Title: Classification of molecular characteristics to identify disease targets by score function of violations
Authors: Shalem Leemaqz - Robinson Research Institute, University of Adelaide (Australia) [presenting]
Irene Hudson - Swinburne University of Technology (Australia)
Andrew Abell - University of Adelaide (Australia)
Shalem Leemaqz - South Australian Health and Medical Research Institute; University of Adelaide (Australia)

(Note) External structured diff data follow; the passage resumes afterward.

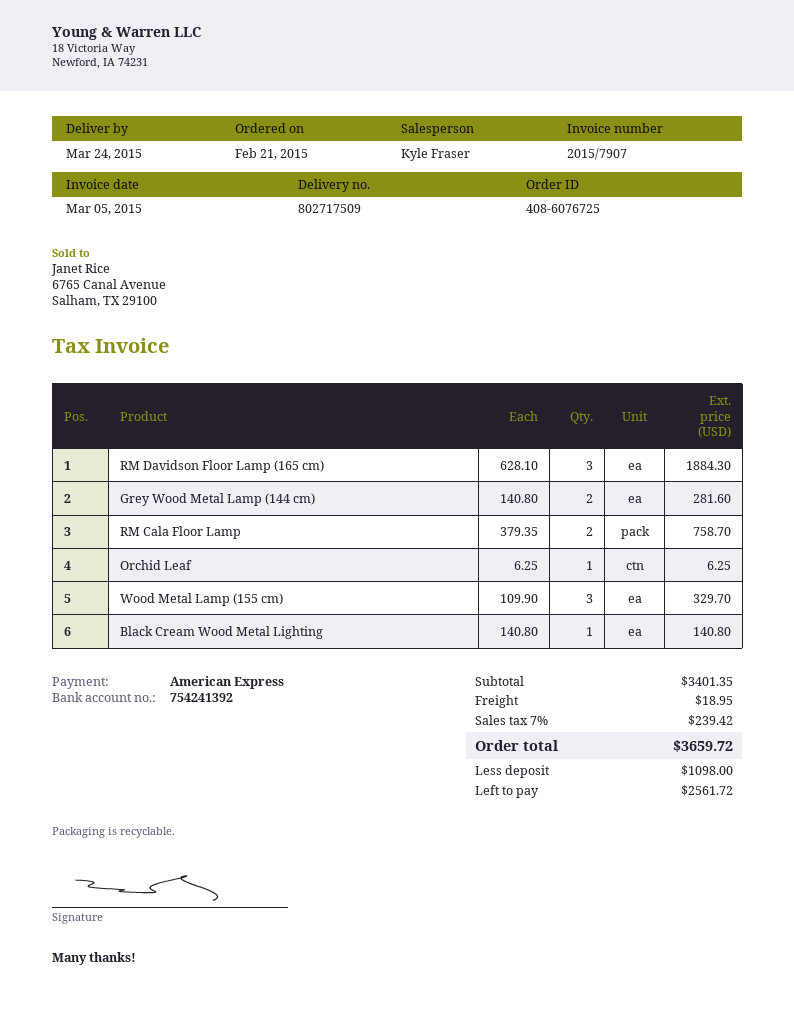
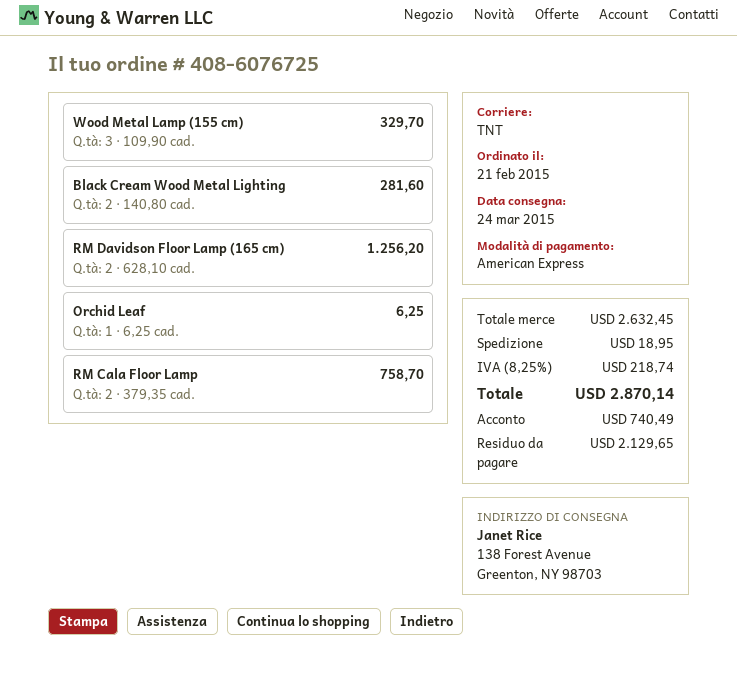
RM Davidson Floor Lamp (165 cm): 3 x 628.10 = 1884.30 -> 2 x 628.10 = 1256.20
Grey Wood Metal Lamp (144 cm): 2 x 140.80 = 281.60 -> none
Black Cream Wood Metal Lighting: 1 x 140.80 = 140.80 -> 2 x 140.80 = 281.60
subtotal: 3401.35 -> 2632.45
tax: 7% = 239.42 -> 8.25% = 218.74
total: 3659.72 -> 2870.14
deposit: 1098.00 -> 740.49
balance: 2561.72 -> 2129.65

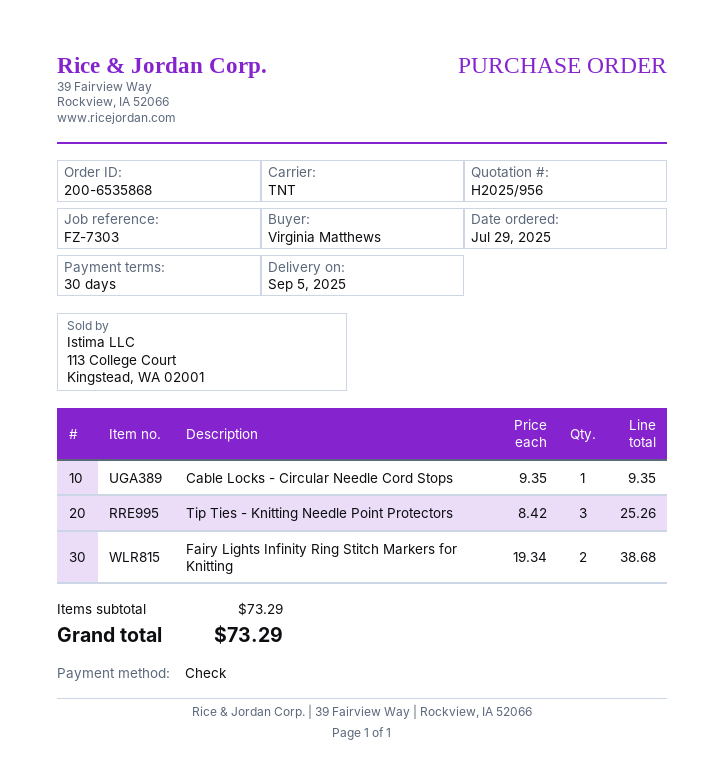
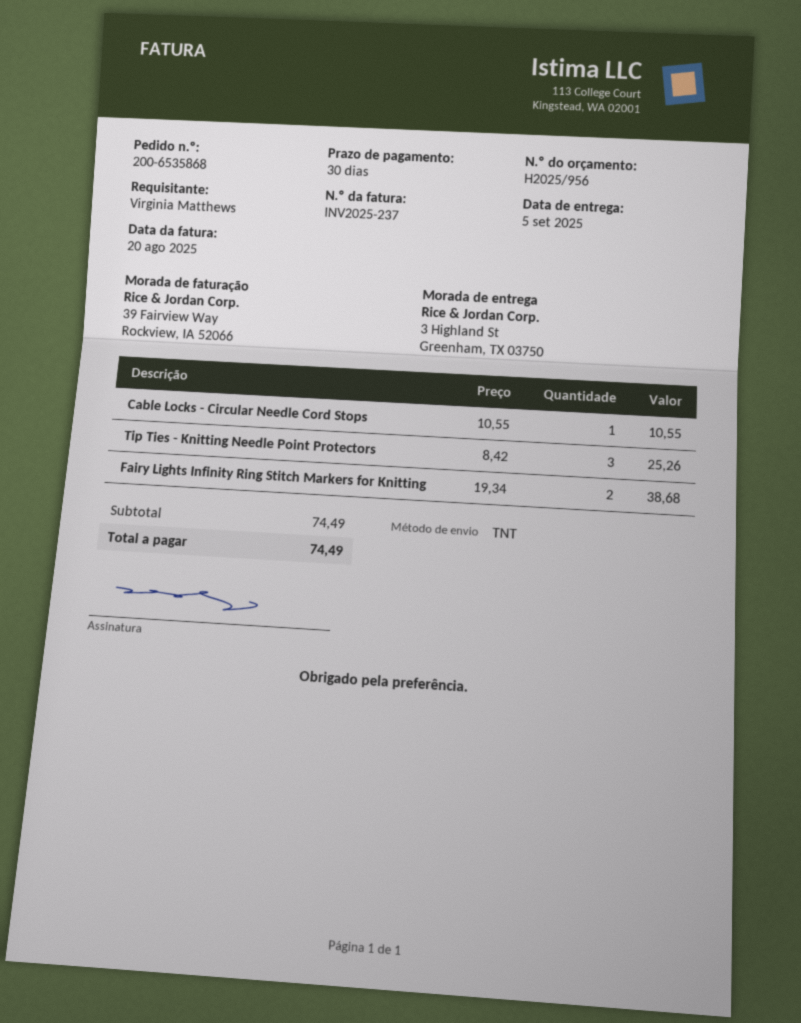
Cable Locks - Circular Needle Cord Stops: 1 x 9.35 = 9.35 -> 1 x 10.55 = 10.55
subtotal: 73.29 -> 74.49
total: 73.29 -> 74.49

Abstract: Expanding disease modifying targets to pharmacological manipulation is vital to reducing morbidity and mortality, and is critical to drug discovery. Modelling disease targets would allow for prediction and prioritisation based on their molecular characteristics and druggability. Classification rules by support vector machine (SVM), Recursive partitioning (RP) and Random forest (RF) based on 8 molecular parameters were performed to classify disease targets with high ($\ge 4$) or low ($<4$) violator scores. Predictors includes the 4 traditional parameters of Lipinskis rule of five (Ro5), plus 4 extra parameters (polar surface area PSA, number of rotatable bonds and rings, N and O atoms, and distribution coefficient log D). A total of 1279 small molecules from the DrugBank database (Knox 2011), combining detailed drug (i.e. chemical, pharmacological and pharmaceutical) data with drug disease target information, were analysed and these were shown to be aligned with 172 targets. For the validation set SVM gave an AUC of 93.2\% (95\% CI 85.8\%-99.9\%). The RF classification gave similar but slightly lower AUC (91.5\%; 95\%CI 83.4\%-99.5\%), followed by RP with AUC 87.5\% (95\%CI 78\%-97\%). Results illustrated that SVM used in combination with simple molecular descriptors of disease targets can provide a reliable assessment of violation scores, and hence druggability.